Obama Admin. Approves ALEC Model Bill for Fracking Chemical Fluid Disclosure on Public Lands
11:27 am in Uncategorized by Steve Horn
On May 16, the Obama Interior Department announced its long-awaited rules governing hydraulic fracturing (“fracking”) on federal lands.
As part of its 171-page document of rules, the U.S. Bureau of Land Management (BLM), part of the U.S. Dept. of Interior (DOI), revealed it will adopt the American Legislative Exchange Council (ALEC) model bill written by ExxonMobil for fracking chemical fluid disclosure on U.S. public lands.
ALEC is a 98-percent corporate-funded bill mill and “dating service” that brings predominantly Republican state legislators and corporate lobbyists together at meetings to craft and vote on “model bills” behind closed doors. Many of these bills end up snaking their way into statehouses and become law in what Bill Moyers referred to as “The United States of ALEC.”
BLM will utilize an iteration of ALEC’s “Disclosure of Hydraulic Fracturing Fluid Composition Act” – a bill The New York Times revealed was written by ExxonMobil - for chemical fluid disclosure of fracking on public lands and will do so by utilizing FracFocus.org‘s voluntary online chemical disclosure database.
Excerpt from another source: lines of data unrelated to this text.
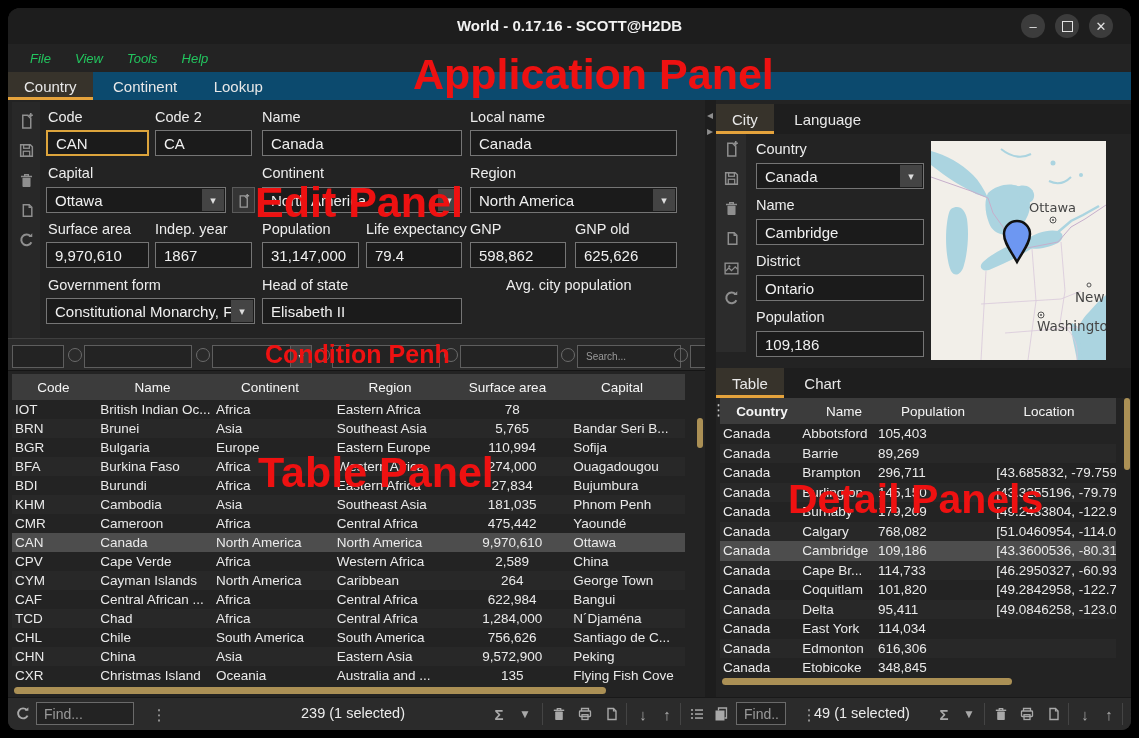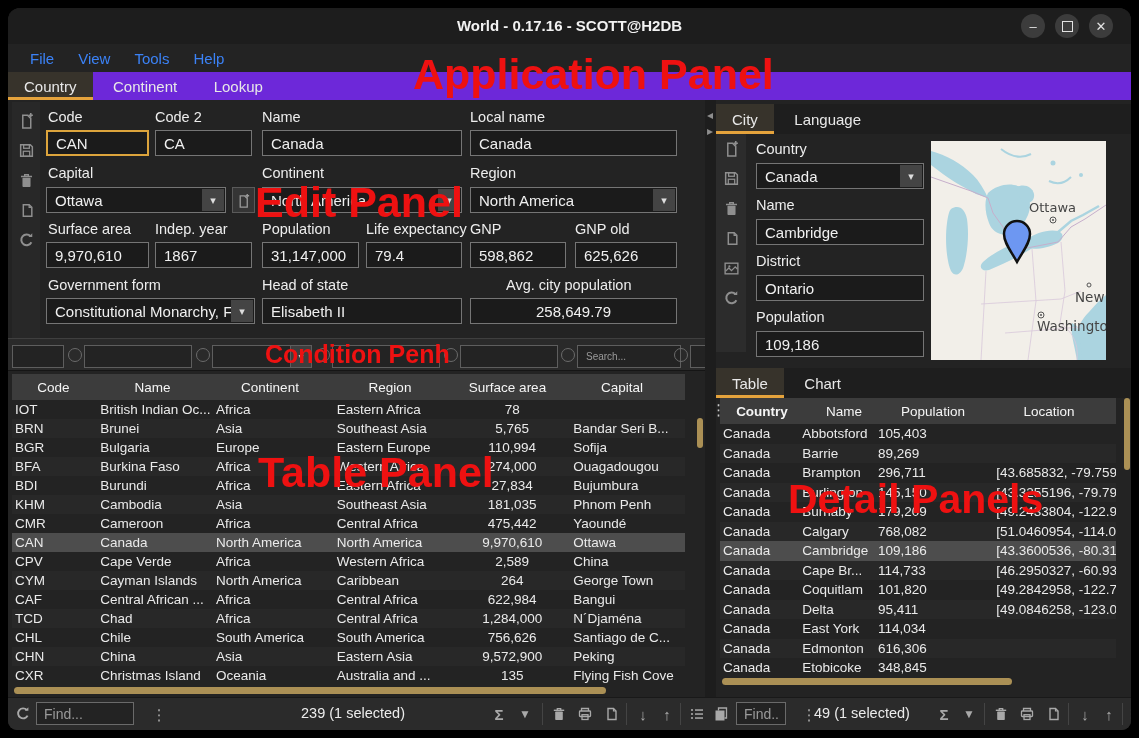--- a/index.html
+++ b/index.html
@@ -15,7 +15,7 @@
   .maxglyph{width:9px;height:9px;border:1.4px solid #e3e3e3;display:block;}
   
   .menubar{left:0;top:36px;width:100%;height:28px;display:flex;align-items:center;padding-left:10px;}
-  .menuitem{color:#3b82f6;font-size:15px;padding:3px 12px;}
+  .menuitem{color:#22c55e;font-size:13px;padding:3px 12px;font-style:italic;}
   .tabbar{left:0;top:64px;width:100%;height:28px;background:#6d28d9;}
   .tab{display:inline-flex;align-items:center;justify-content:center;height:28px;padding:0 16px;
     color:#e8e8e8;font-size:15px;position:relative;}

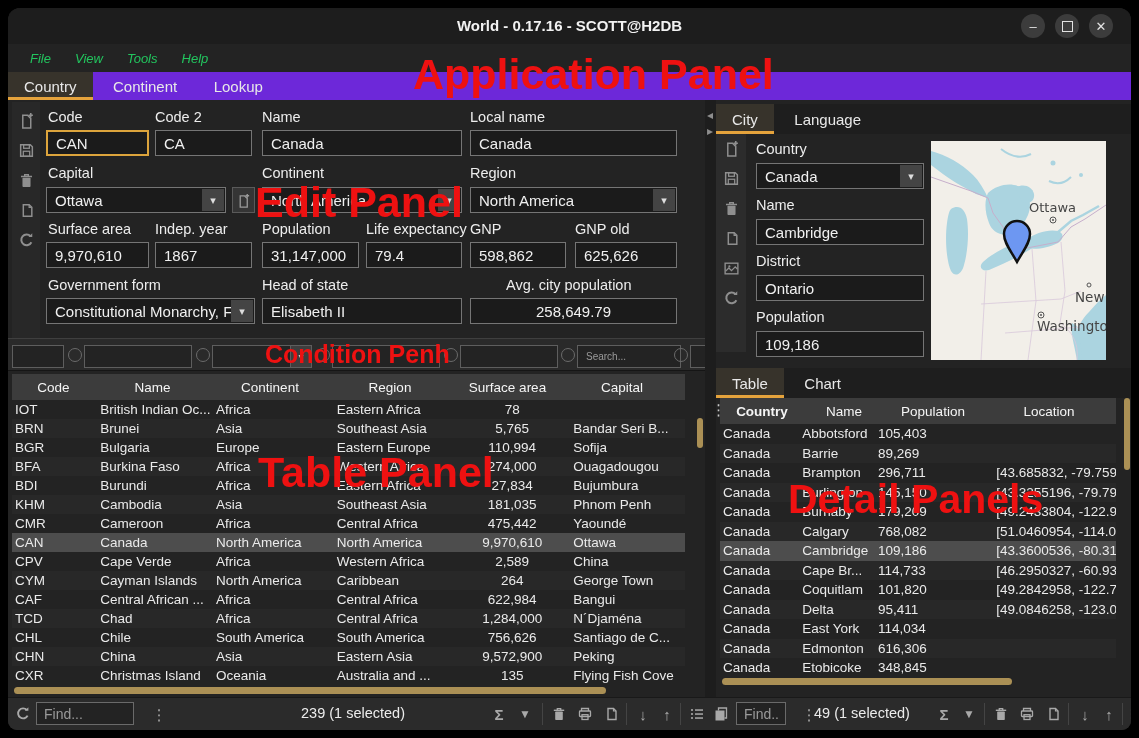--- a/index.html
+++ b/index.html
@@ -16,7 +16,7 @@
   
   .menubar{left:0;top:36px;width:100%;height:28px;display:flex;align-items:center;padding-left:10px;}
   .menuitem{color:#22c55e;font-size:13px;padding:3px 12px;font-style:italic;}
-  .tabbar{left:0;top:64px;width:100%;height:28px;background:#6d28d9;}
+  .tabbar{left:0;top:64px;width:100%;height:28px;background:#0c4a6e;}
   .tab{display:inline-flex;align-items:center;justify-content:center;height:28px;padding:0 16px;
     color:#e8e8e8;font-size:15px;position:relative;}
   .tab.sel{background:#37332b;}

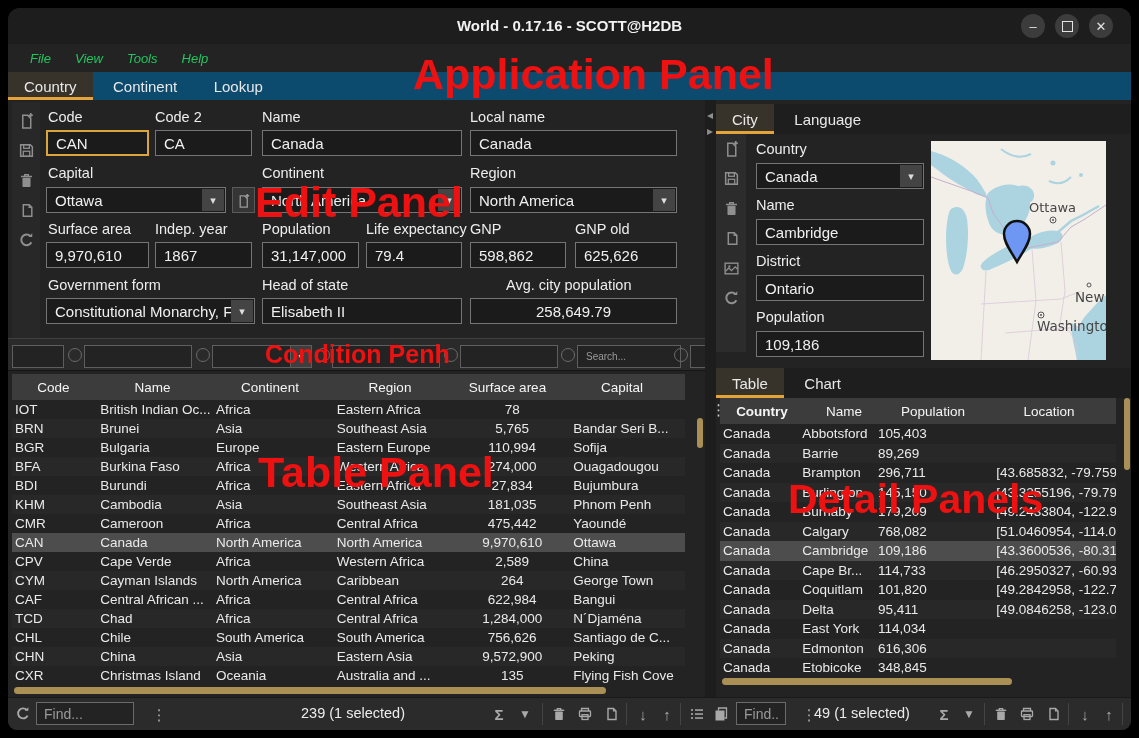--- a/index.html
+++ b/index.html
@@ -247,9 +247,6 @@
   <div class="abs input" style="left:254px;top:290px;width:200px;">
       <span>Elisabeth II</span>
     </div>
-  <div class="abs input center" style="left:462px;top:290px;width:207px;">
-      <span>258,649.79</span>
-    </div>
 
   <div class="abs condbar">
     <div class="condbox" style="left:4px;width:50px;"></div>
In a way, it’s all come full circle. As we covered here on DeSmogBlog, the original chemical disclosure standards and the decision to utilize FracFocus’ database came from the Obama Dept. of Energy’s (DOE) industry-stacked Fracking Subcommittee formed in May 2011. DOE gave a $1.5 million grant to FracFocus.
The Texas state legislature soon thereafter adopted the first bill making FracFocus the fracking chemical disclosure database at the state level in June 2011. Since then, it’s been off to the races, with the Council of State Governments adopting the TX bill as model bill in Aug. 2011, ALEC adopting it as a model bill in Oct. 2011, and the bill becoming state law in Colorado, Pennsylvania and other states.
Both the Illinois and Florida state legislatures have also tried to push through this model, but it died dead in its tracks.
FracFocus has been an anemic and failed effort by the Obama Admin. to alter the George W. Bush Admin. “Halliburton Loophole” standards for fracking chemical disclosure, which allowed the recipe of fracking chemicals to remain a “trade secret.” It’s amounted to nothing more than the same game by a different name, with a Harvard study recently giving FracFocus a “failing grade.”
The FracFocus Façade: “Truck-Sized” Disclosure Loopholes
Almost two years after FracFocus‘ debut, it is important to scrutinize its disastrous performance.
“Drilling companies in Texas, the biggest oil-and-natural gas producing state, claimed similar exemptions about 19,000 times this year through August,” explainedBloomberg in a Dec. 2012 investigation. “Trade-secret exemptions block information on more than five ingredients for every well in Texas, undermining the statute’s purpose of informing people about chemicals that are hauled through their communities and injected thousands of feet beneath their homes and farms.”
One representative from Texas – the original FracFocus state – said it allows “truck-sized” loopholes in chemical disclosure. An earlier investigative effort by Bloomberg explained just how big these 18-wheelers are.
“Energy companies failed to list more than two out of every five fracked wells in eight U.S. states from April 11, 2011, when FracFocus began operating, through the end of last year,” wrote Bloomberg. “The gaps reveal shortcomings in the voluntary approach to transparency on the site, which has received funding from oil and gas trade groups and $1.5 million from the U.S. Department of Energy.”
This moved U.S. Rep. Diane DeGette, author of the FRAC Act – which would mandate actual fracking chemical disclosure, although it’s never garnered more than a handful of co-sponsors - to say FracFocus offers nothing more than the mirage of transparency.
“FracFocus is just a fig leaf for the industry to be able to say they’re doing something in terms of disclosure,” she said.
“Fig leaf” is a generous way of putting it. After all, FracFocus is merely a PR front for the oil and gas industry.
FracFocus‘ domain is registered by Brothers & Company, a public relations firm whose clients include industry lobbying tour de force America’s Natural Gas Alliance (ANGA), Chesapeake Energy, and American Clean Skies Foundation – a front group for Chesapeake Energy.